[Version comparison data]
BEGIN
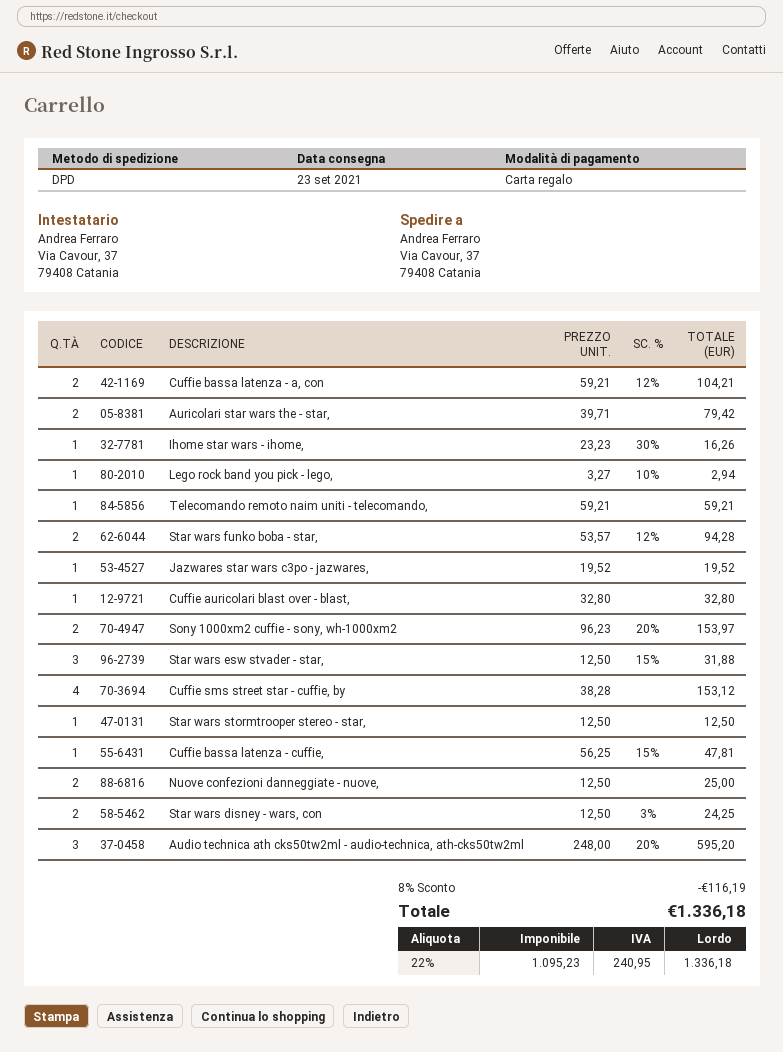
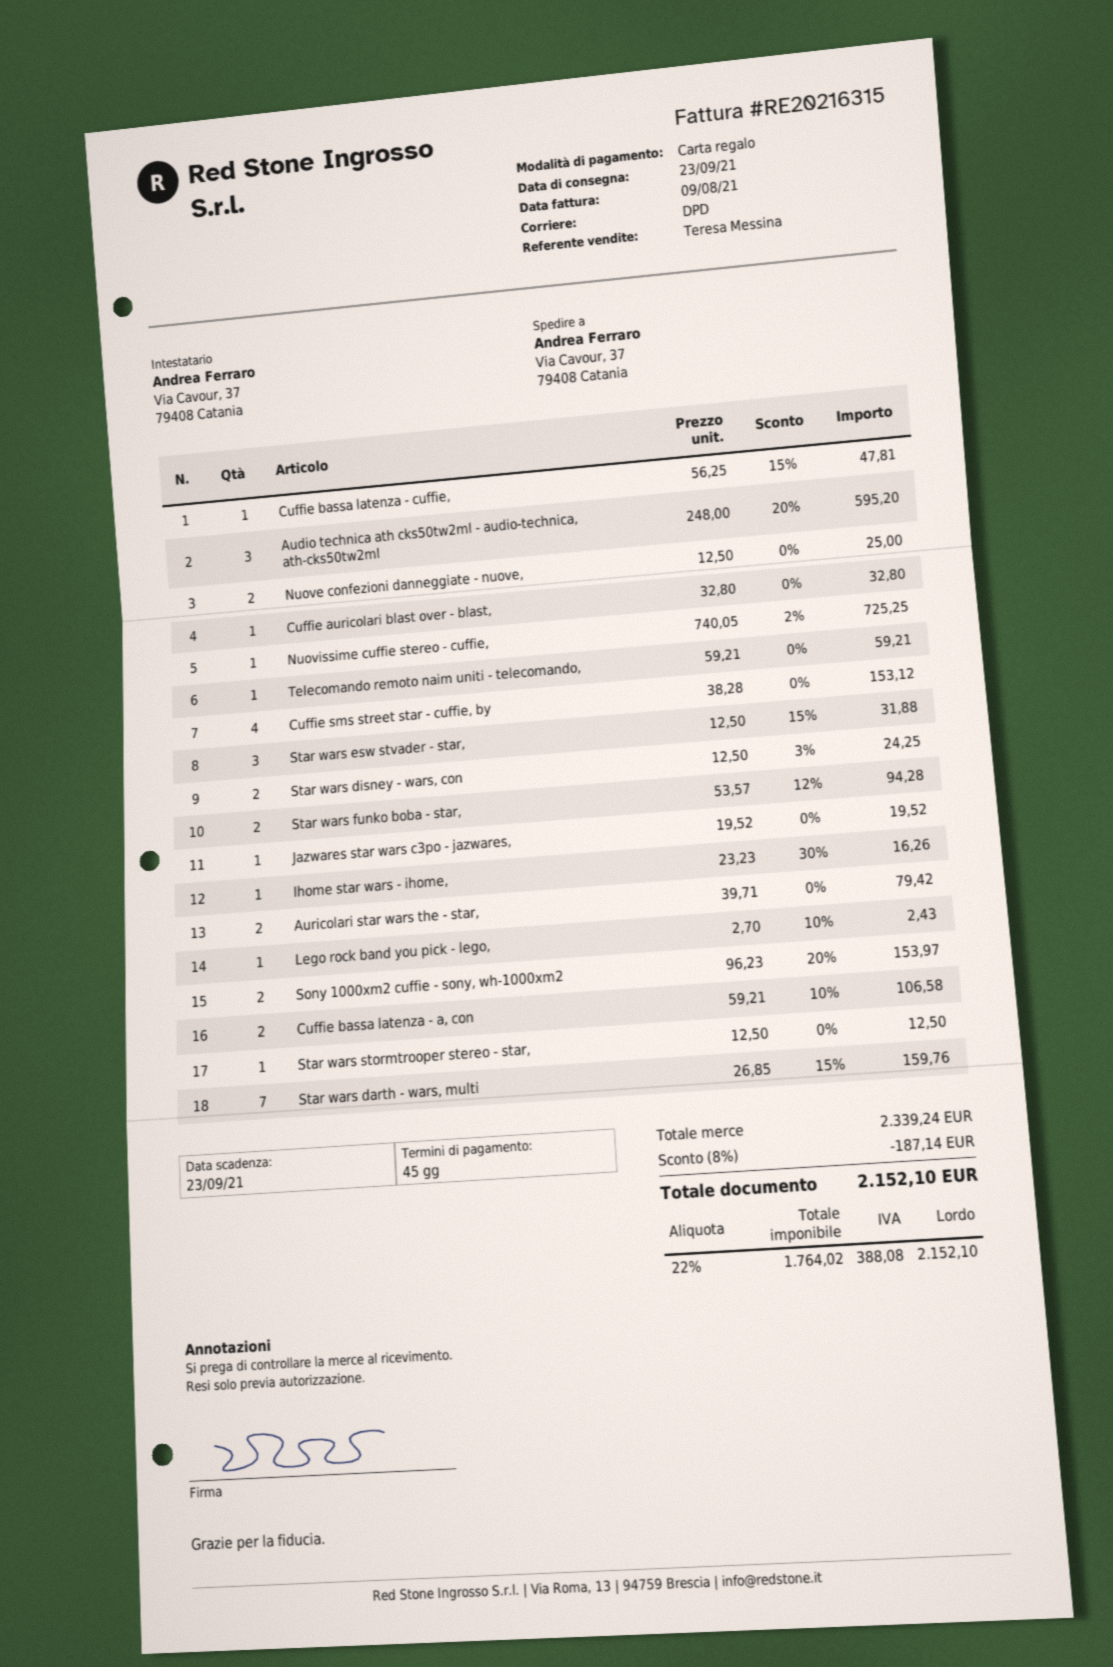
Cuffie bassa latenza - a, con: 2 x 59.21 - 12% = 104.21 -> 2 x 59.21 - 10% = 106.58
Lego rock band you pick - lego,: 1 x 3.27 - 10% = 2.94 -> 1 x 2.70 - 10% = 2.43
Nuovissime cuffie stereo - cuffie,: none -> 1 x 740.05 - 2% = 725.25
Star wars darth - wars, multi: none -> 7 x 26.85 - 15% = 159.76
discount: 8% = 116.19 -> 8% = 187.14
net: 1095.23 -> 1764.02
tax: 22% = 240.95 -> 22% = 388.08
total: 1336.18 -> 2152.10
END
BEGIN
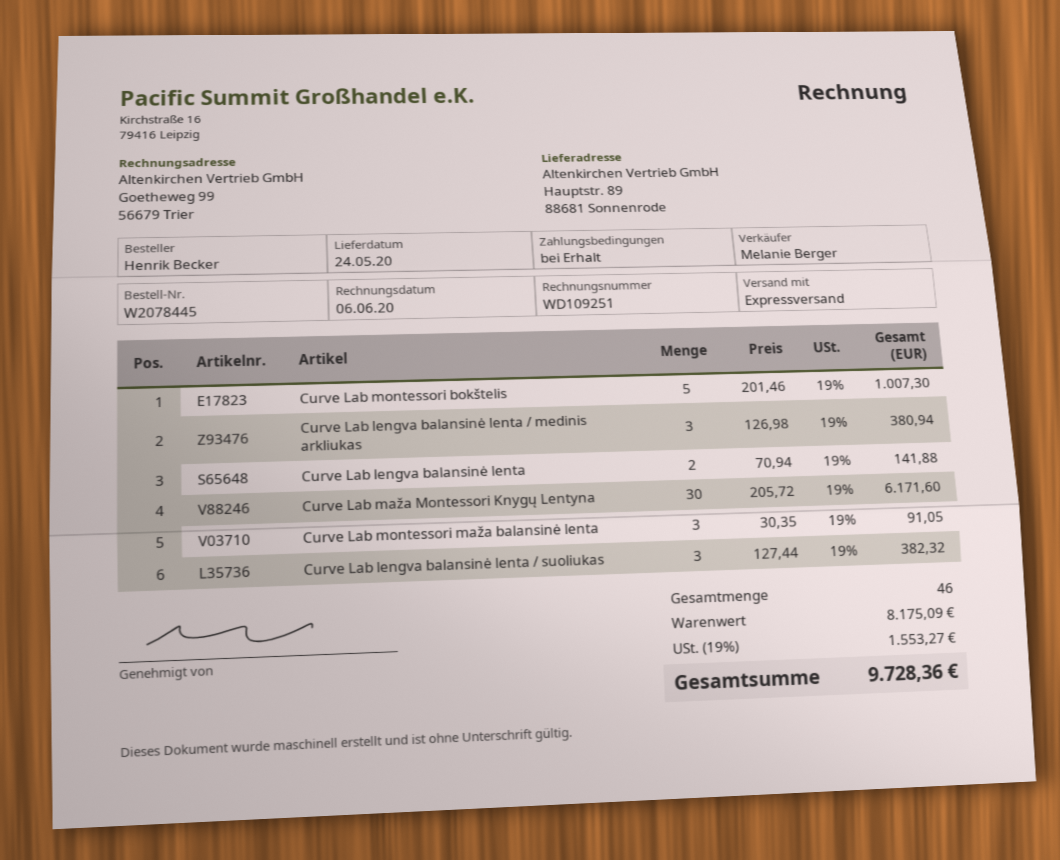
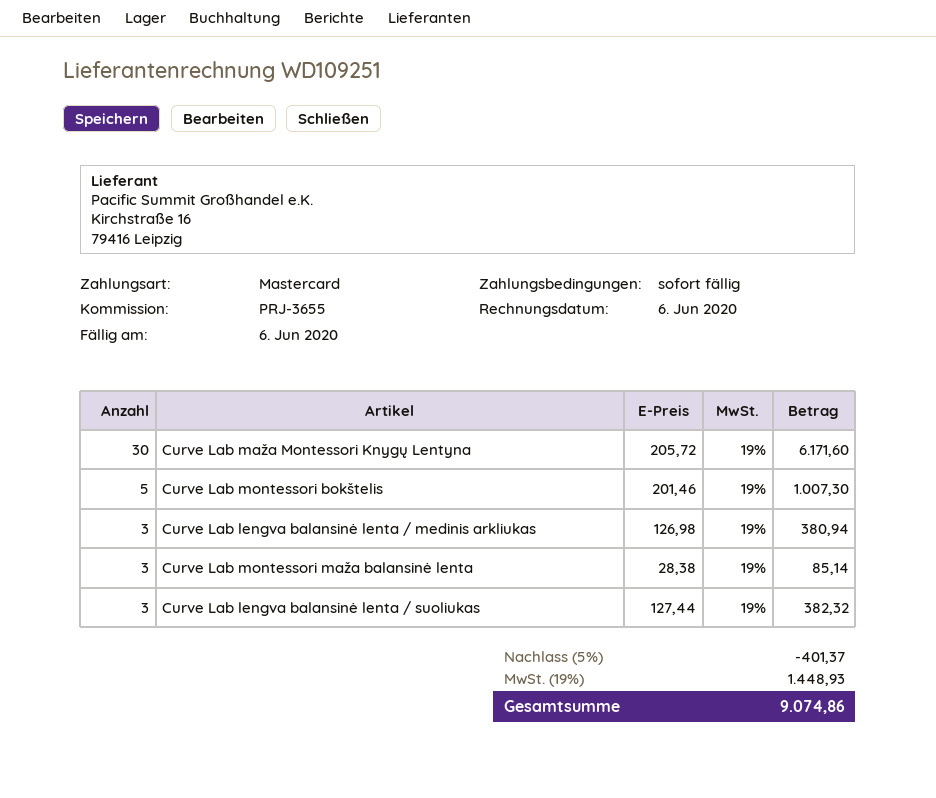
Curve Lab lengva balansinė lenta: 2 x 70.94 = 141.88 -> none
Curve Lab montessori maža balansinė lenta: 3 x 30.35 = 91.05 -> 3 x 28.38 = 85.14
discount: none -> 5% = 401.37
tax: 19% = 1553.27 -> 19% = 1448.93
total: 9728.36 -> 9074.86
END
Find "balansinė" in the preceding records. Copy each line that holds it.

(SOLUTION)
Curve Lab lengva balansinė lenta: 2 x 70.94 = 141.88 -> none
Curve Lab montessori maža balansinė lenta: 3 x 30.35 = 91.05 -> 3 x 28.38 = 85.14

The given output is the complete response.